S: (chuckles to himself)
Z: “Him and me stopped being friends because he was seeing this girl, and I told him that she was trouble but he wouldn’t listen to me.”
Me: “Oh yeah? What’s she like?”
We talk about her at length.
Me: “So what’s the deal with you guys now? You’re still friends right?”
Z: “Yeah, I went away and wrote him a letter and said I still wanted to be friends.”
Two weeks later S reports back to me: I’ve broken up with that girl, Z was right.
And then he tells me he’s dating someone else now, her friend. I laugh.
What’s it like when everyone around you is living a grit-filled life?
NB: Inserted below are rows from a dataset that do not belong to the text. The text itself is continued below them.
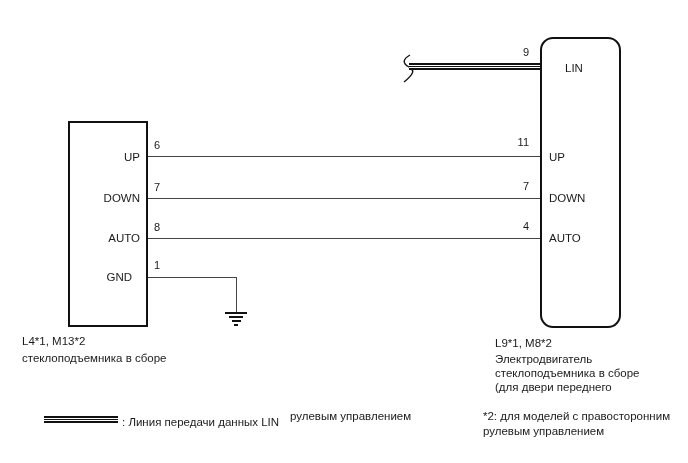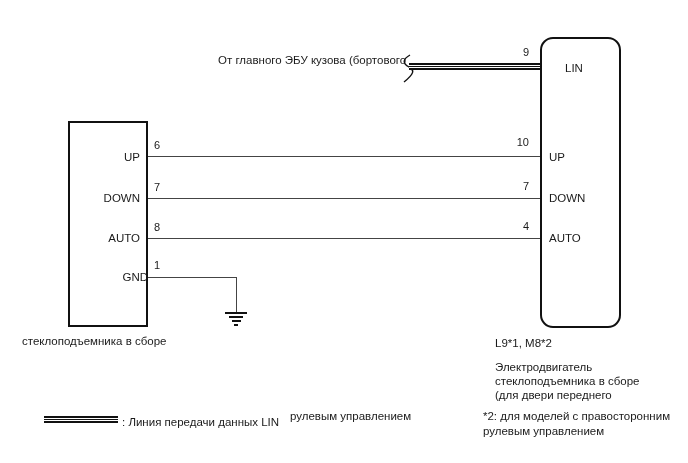--- a/index.html
+++ b/index.html
@@ -43,7 +43,6 @@
 <div class="canvas">
 
   <div class="abs txt note-lines" style="left:218px; top:53px;">
-    <div>От главного ЭБУ кузова (бортового</div>
   </div>
 
   <svg class="abs" style="left:400px; top:54px;" width="14" height="29" viewBox="0 0 14 29">

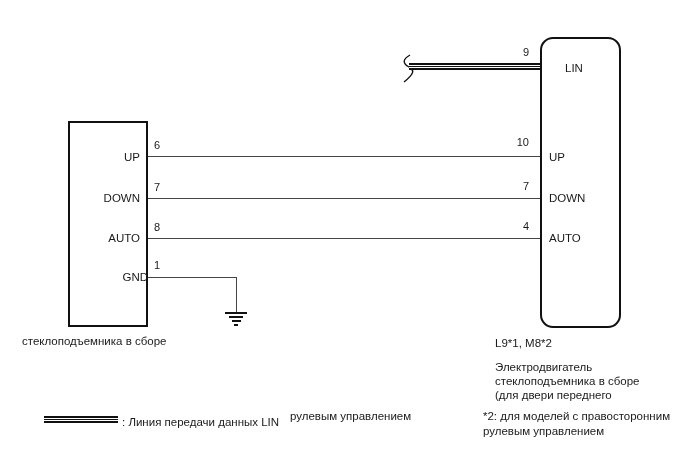--- a/index.html
+++ b/index.html
@@ -79,7 +79,7 @@
   <div class="block" style="left:540px; top:37px; width:81px; height:291px; border-radius:13px;"></div>
 
   <div class="abs pin-num right-align" style="left:495px; top:46px; width:34px;">9</div>
-  <div class="abs pin-num right-align" style="left:495px; top:136px; width:34px;">10</div>
+  <div class="abs pin-num right-align" style="left:495px; top:136px; width:34px;">11</div>
   <div class="abs pin-num right-align" style="left:495px; top:180px; width:34px;">7</div>
   <div class="abs pin-num right-align" style="left:495px; top:220px; width:34px;">4</div>
 

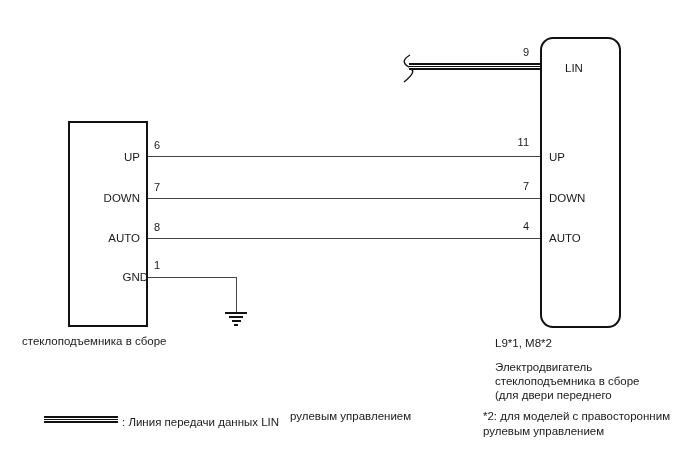--- a/index.html
+++ b/index.html
@@ -69,7 +69,7 @@
   <div class="abs txt right-align" style="left:72px; top:150px; width:68px;">UP</div>
   <div class="abs txt right-align" style="left:72px; top:191px; width:68px;">DOWN</div>
   <div class="abs txt right-align" style="left:72px; top:231px; width:68px;">AUTO</div>
-  <div class="abs txt right-align" style="left:80px; top:270px; width:68px;">GND</div>
+  <div class="abs txt right-align" style="left:64px; top:270px; width:68px;">GND</div>
 
   <div class="abs pin-num" style="left:154px; top:139px;">6</div>
   <div class="abs pin-num" style="left:154px; top:181px;">7</div>

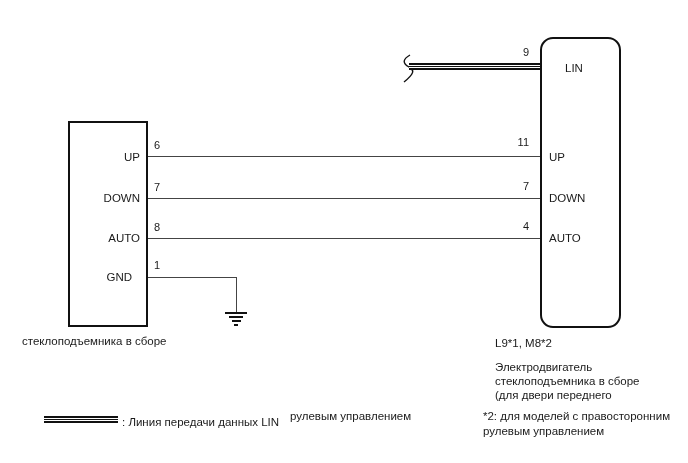--- a/index.html
+++ b/index.html
@@ -89,6 +89,7 @@
   <div class="abs txt" style="left:549px; top:231px;">AUTO</div>
 
   <div class="abs txt" style="left:22px; top:334px;">
+    <div style="margin-bottom:3px;">L4*1, M13*2</div>
     <div>стеклоподъемника в сборе</div>
   </div>
 

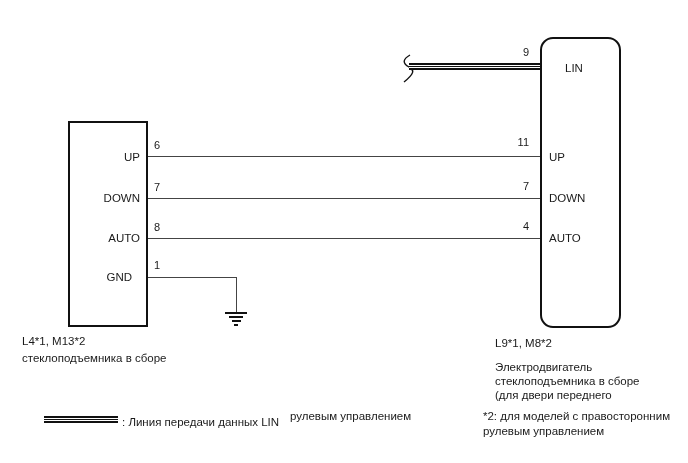--- a/index.html
+++ b/index.html
@@ -94,7 +94,7 @@
   </div>
 
   <div class="abs txt" style="left:495px; top:336px;">
-    <div style="margin-bottom:10px;">L9*1, M8*2</div>
+    <div style="margin-bottom:2px;">L9*1, M8*2</div>
     <div>Электродвигатель</div>
     <div>стеклоподъемника в сборе</div>
     <div>(для двери переднего</div>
When cop cars and sirens and gunshots are your common reality?
“Me and my sister are close” S says, “but she protects me” — her sister was jumped into a gang two years ago (I am surprised to learn she is only 14).
They are close, but so far apart. S has resolved to keep his head up and out of gangs, but his sister is deep in gang life. They’re close, they fight, yet they love each other. He tells a story of nearly getting jumped himself, but for the protests of his sister, was let go.
“How do you stay out of the gang scene?” I ask him.
He shrugs. “They kind of know you’re so-and-so’s sister, and won’t bother you.”
On one of our runs, Z and S were running together when S blurts out, “Z once made me swallow a staple”.
“What? How did that happen?” I ask.
“He dared me.”
Z’s eyes twinkle.
“It got stuck in my throat and I got scared and I had to go to the hospital”, S says.
“The worst part was at the hospital, when I had to talk to his mom.” Z shudders. “She’s hella scary.”
S just laughs.
On our Oakland Half Marathon run this year, S and I were running past the West Oakland entrance to the Port, and I was talking to him about all the things we could see if we went over the bridge — Middle Harbor Shoreline Park, the Crucible, Brown Sugar Kitchen. “Have you seen those things before?” I ask. He responds no.
A half mile passes in silence, and then he volunteers, “There’s so many things I haven’t seen… it’s tough to see past all the violence.”
We run a bit more in silence.
S and I run a steady, paced half marathon together, and you can see his spirits rise as he pushes through his pain to get across the finish line, tired and happy. Z is somewhere behind us, having cramped up but he finishes too. And I’m overcome with pride for S and what he’s fighting for in his life.